Als DVD erhältlich sowie im Stream bei Vimeo und Salzgeber Club.


The Universe of Keith Haring

USA, 2008

Seine lebensbejahenden Strichmännchen und seine farbenfrohe Kunst kennen selbst Menschen, die den Namen des Schöpfers nie gehört haben. Keith Haring ist ein echtes soziales Phänomen, das die Kunst der Gegenwart im Zeitraum von einer einzigen Dekade revolutionierte. Bis zu seinem Tod 1990 mit nur 31 Jahren an Aids hatte er seine populäre Kunst immer wieder auch für Projekte der HIV- und der LGBT-Community eingesetzt. Er gilt heute als einer der beliebtesten und bedeutendsten Künstler des 20. Jahrhunderts. Mit Ausschnitten von Original-Ton- und Filmaufnahmen von Keith Haring und Interviews mit Zeitzeugen wie Yoko Ono, Kenny Scharf und Tony Shafrazi gelang der Regisseurin Christina Claussen eine vielschichtige und faszinierende Rekonstruktion eines Künstlerlebens.

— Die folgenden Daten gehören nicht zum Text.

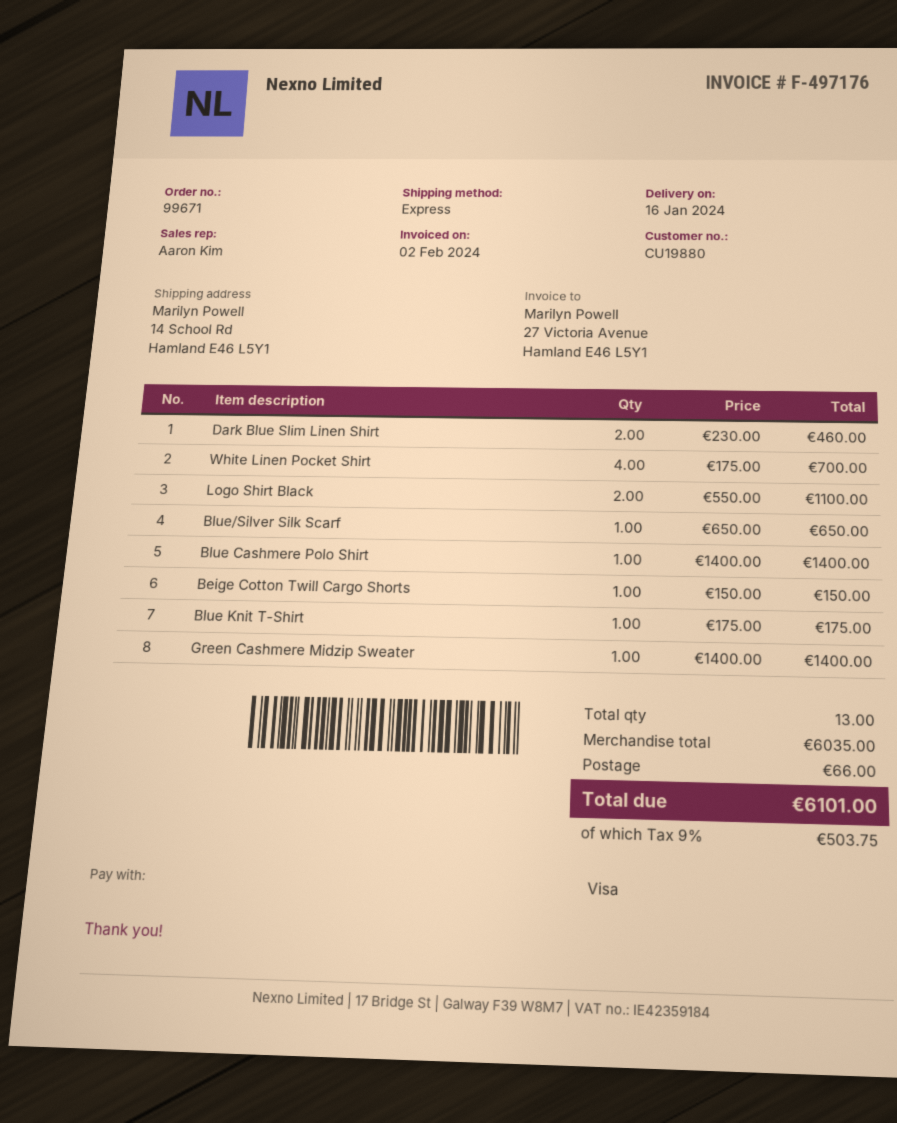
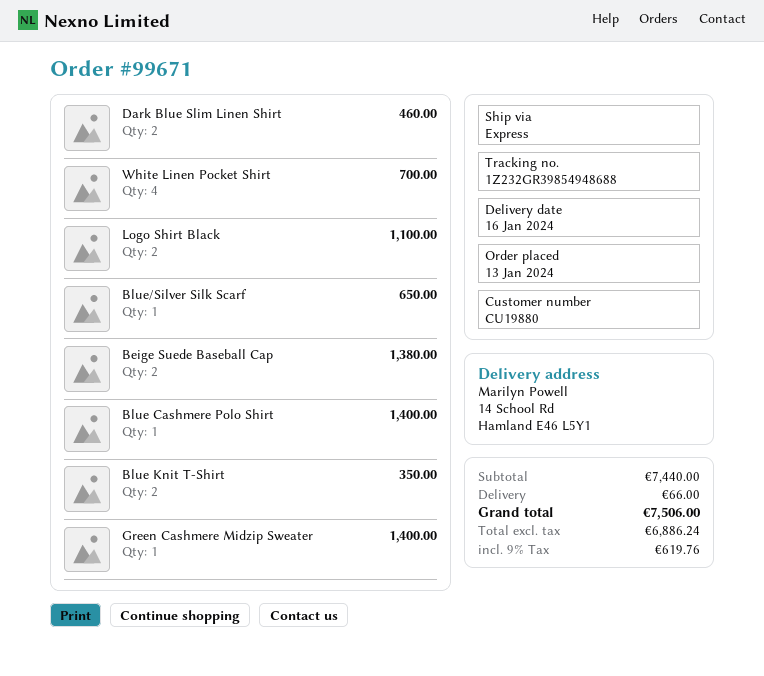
Beige Cotton Twill Cargo Shorts: 1 for 150.00 -> none
Blue Knit T-Shirt: 1 for 175.00 -> 2 for 350.00
Beige Suede Baseball Cap: none -> 2 for 1380.00
subtotal: 6035.00 -> 7440.00
tax: 9% = 503.75 -> 9% = 619.76
total: 6101.00 -> 7506.00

Auf DVD und sowie im Stream bei Vimeo und Videobuster verfügbar.


Blue

Vereintes Königreich, 1993

Einfach nur blau. Die Leinwand ein Abgrund aus kaltem Kobaltblau. Mehr gibt es für unser Auge nicht, mehr schaffte auch das Auge von Derek Jarman nicht mehr. Der erste Film ist für einen Regisseur stets ein Kraftakt. Aber wie schwer muss es sein, dem Tode nah, wissentlich den letzten zu drehen? Derek Jarman, infolge seiner Aidserkrankung weitgehend erblindet, konfrontiert kurzerhand die Zuschauerschaft mit dem Verlust seiner Sehkraft. Für 76 Minuten nur diese aggressive, monochrome blaue Farbfläche – und dazu Geräusche, Musikfetzen, Glockenklang und Stimmen. „Blue“, das finale Werk des 1994 verstorbenen Malers, Filmemachers und Autors ist eine Mediation über die HIV-Erkrankung, die Erblindung und Endlichkeit, eine poetische Collage aus Momentaufnahmen aus dem Krankenhausalltag, Erinnerungen an Freunde und Geliebte und an die Kindheit.

Auf DVD und bei Videobuster verfügbar.